| The problem |
Transcribe every entry word for word, but drop the pictures.

Recorded data
※
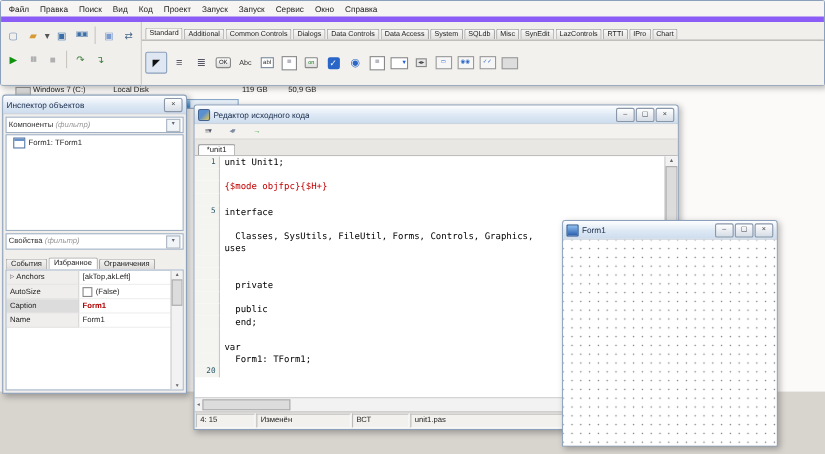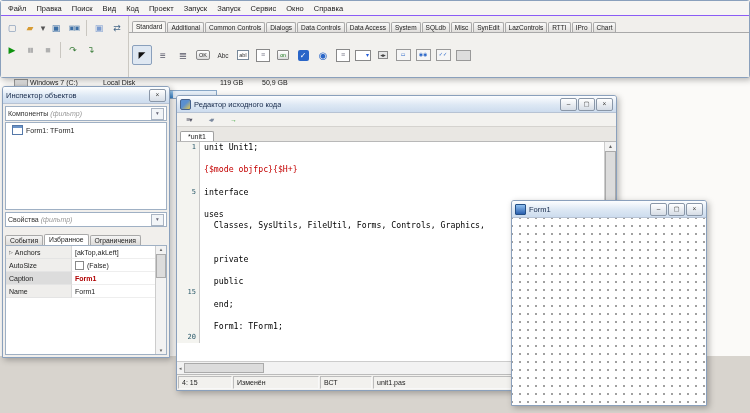--- a/index.html
+++ b/index.html
@@ -15,21 +15,21 @@
   .tbtn{width:15px;height:11px;border:1px solid #8a97a8;background:linear-gradient(#ffffff,#d6dde6);
         border-radius:2px;font-size:6.5px;line-height:10px;text-align:center;color:#444}
   .laz-ic{width:9px;height:9px;border-radius:2px;border:1px solid #44618c;flex:0 0 9px;
         background:linear-gradient(135deg,#5a8fd0 45%,#e8c84a)}
   .fm-ic{width:9px;height:9px;border-radius:1px;border:1px solid #234f86;flex:0 0 9px;
         background:linear-gradient(#8fc0f0,#2a5fae)}
 
   
   #main{left:0;top:0;width:750px;height:78px;border-radius:3px;z-index:2}
   #menubar{height:14px;flex:0 0 14px;display:flex;align-items:center;background:#f6f5f3;
-           border-bottom:1px solid #8b5cf6;padding-left:2px}
+           border-bottom:5px solid #8b5cf6;padding-left:2px}
   .mitem{font-size:7.5px;padding:0 5px;color:#222}
   .toolzone{flex:1;display:flex;min-height:0;background:#f1efec}
   .tleft{width:128px;flex:0 0 128px;border-right:1px solid #cbc8c2;padding:1px 2px;box-sizing:border-box}
   .trow{height:22px;display:flex;align-items:center}
   .ticon{width:18px;height:18px;text-align:center;font-size:9px;line-height:18px;border-radius:2px}
   .ticon.sm{font-size:6.5px;letter-spacing:-1px}
   .ticon.nw{width:8px}
   .tsep{width:1px;height:16px;background:#c9c6c0;margin:0 3px}
   .palette{flex:1;display:flex;flex-direction:column;min-width:0}
   .ptabs{height:16px;flex:0 0 16px;display:flex;align-items:flex-end;padding-left:3px;overflow:hidden}
@@ -340,30 +340,30 @@
     <span class="etab">*unit1</span>
   </div>
   <div class="ebody">
     <div id="code-lines">
         <div class="cline"><span class="lnum">1</span><span class="ltext"><span class="c-k">unit</span><span class="c-p"> Unit1;</span></span></div>
         <div class="cline"><span class="lnum"></span><span class="ltext"></span></div>
         <div class="cline"><span class="lnum"></span><span class="ltext"><span class="c-d">{$mode objfpc}{$H+}</span></span></div>
         <div class="cline"><span class="lnum"></span><span class="ltext"></span></div>
         <div class="cline"><span class="lnum">5</span><span class="ltext"><span class="c-k">interface</span></span></div>
         <div class="cline"><span class="lnum"></span><span class="ltext"></span></div>
+        <div class="cline"><span class="lnum"></span><span class="ltext"><span class="c-p">  Classes, SysUtils, FileUtil, Forms, Controls, Graphics,</span></span></div>
         <div class="cline"><span class="lnum"></span><span class="ltext"><span class="c-k">uses</span></span></div>
-        <div class="cline"><span class="lnum"></span><span class="ltext"><span class="c-p">  Classes, SysUtils, FileUtil, Forms, Controls, Graphics,</span></span></div>
         <div class="cline"><span class="lnum"></span><span class="ltext"></span></div>
         <div class="cline"><span class="lnum"></span></div>
         <div class="cline"><span class="lnum"></span><span class="ltext"><span class="c-p">  </span><span class="c-k">private</span></span></div>
         <div class="cline"><span class="lnum"></span><span class="ltext"></span></div>
         <div class="cline"><span class="lnum"></span><span class="ltext"><span class="c-p">  </span><span class="c-k">public</span></span></div>
-        <div class="cline"><span class="lnum">15</span><span class="ltext"></span></div>
         <div class="cline"><span class="lnum"></span><span class="ltext"><span class="c-p">  </span><span class="c-k">end</span><span class="c-p">;</span></span></div>
         <div class="cline"><span class="lnum"></span><span class="ltext"></span></div>
+        <div class="cline"><span class="lnum"></span><span class="ltext"><span class="c-k">var</span></span></div>
         <div class="cline"><span class="lnum"></span><span class="ltext"><span class="c-p">  Form1: TForm1;</span></span></div>
         <div class="cline"><span class="lnum">20</span><span class="ltext"></span></div>
       </div>
     <div class="vsb">
       <span>▲</span>
       <i class="thumb"></i>
       <span>▼</span>
     </div>
   </div>
   <div class="hsb">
※
| Expected answer |
--- a/index.html
+++ b/index.html
@@ -15,21 +15,21 @@
   .tbtn{width:15px;height:11px;border:1px solid #8a97a8;background:linear-gradient(#ffffff,#d6dde6);
         border-radius:2px;font-size:6.5px;line-height:10px;text-align:center;color:#444}
   .laz-ic{width:9px;height:9px;border-radius:2px;border:1px solid #44618c;flex:0 0 9px;
         background:linear-gradient(135deg,#5a8fd0 45%,#e8c84a)}
   .fm-ic{width:9px;height:9px;border-radius:1px;border:1px solid #234f86;flex:0 0 9px;
         background:linear-gradient(#8fc0f0,#2a5fae)}
 
   
   #main{left:0;top:0;width:750px;height:78px;border-radius:3px;z-index:2}
   #menubar{height:14px;flex:0 0 14px;display:flex;align-items:center;background:#f6f5f3;
-           border-bottom:1px solid #8b5cf6;padding-left:2px}
+           border-bottom:5px solid #8b5cf6;padding-left:2px}
   .mitem{font-size:7.5px;padding:0 5px;color:#222}
   .toolzone{flex:1;display:flex;min-height:0;background:#f1efec}
   .tleft{width:128px;flex:0 0 128px;border-right:1px solid #cbc8c2;padding:1px 2px;box-sizing:border-box}
   .trow{height:22px;display:flex;align-items:center}
   .ticon{width:18px;height:18px;text-align:center;font-size:9px;line-height:18px;border-radius:2px}
   .ticon.sm{font-size:6.5px;letter-spacing:-1px}
   .ticon.nw{width:8px}
   .tsep{width:1px;height:16px;background:#c9c6c0;margin:0 3px}
   .palette{flex:1;display:flex;flex-direction:column;min-width:0}
   .ptabs{height:16px;flex:0 0 16px;display:flex;align-items:flex-end;padding-left:3px;overflow:hidden}
@@ -340,30 +340,30 @@
     <span class="etab">*unit1</span>
   </div>
   <div class="ebody">
     <div id="code-lines">
         <div class="cline"><span class="lnum">1</span><span class="ltext"><span class="c-k">unit</span><span class="c-p"> Unit1;</span></span></div>
         <div class="cline"><span class="lnum"></span><span class="ltext"></span></div>
         <div class="cline"><span class="lnum"></span><span class="ltext"><span class="c-d">{$mode objfpc}{$H+}</span></span></div>
         <div class="cline"><span class="lnum"></span><span class="ltext"></span></div>
         <div class="cline"><span class="lnum">5</span><span class="ltext"><span class="c-k">interface</span></span></div>
         <div class="cline"><span class="lnum"></span><span class="ltext"></span></div>
+        <div class="cline"><span class="lnum"></span><span class="ltext"><span class="c-p">  Classes, SysUtils, FileUtil, Forms, Controls, Graphics,</span></span></div>
         <div class="cline"><span class="lnum"></span><span class="ltext"><span class="c-k">uses</span></span></div>
-        <div class="cline"><span class="lnum"></span><span class="ltext"><span class="c-p">  Classes, SysUtils, FileUtil, Forms, Controls, Graphics,</span></span></div>
         <div class="cline"><span class="lnum"></span><span class="ltext"></span></div>
         <div class="cline"><span class="lnum"></span></div>
         <div class="cline"><span class="lnum"></span><span class="ltext"><span class="c-p">  </span><span class="c-k">private</span></span></div>
         <div class="cline"><span class="lnum"></span><span class="ltext"></span></div>
         <div class="cline"><span class="lnum"></span><span class="ltext"><span class="c-p">  </span><span class="c-k">public</span></span></div>
-        <div class="cline"><span class="lnum">15</span><span class="ltext"></span></div>
         <div class="cline"><span class="lnum"></span><span class="ltext"><span class="c-p">  </span><span class="c-k">end</span><span class="c-p">;</span></span></div>
         <div class="cline"><span class="lnum"></span><span class="ltext"></span></div>
+        <div class="cline"><span class="lnum"></span><span class="ltext"><span class="c-k">var</span></span></div>
         <div class="cline"><span class="lnum"></span><span class="ltext"><span class="c-p">  Form1: TForm1;</span></span></div>
         <div class="cline"><span class="lnum">20</span><span class="ltext"></span></div>
       </div>
     <div class="vsb">
       <span>▲</span>
       <i class="thumb"></i>
       <span>▼</span>
     </div>
   </div>
   <div class="hsb">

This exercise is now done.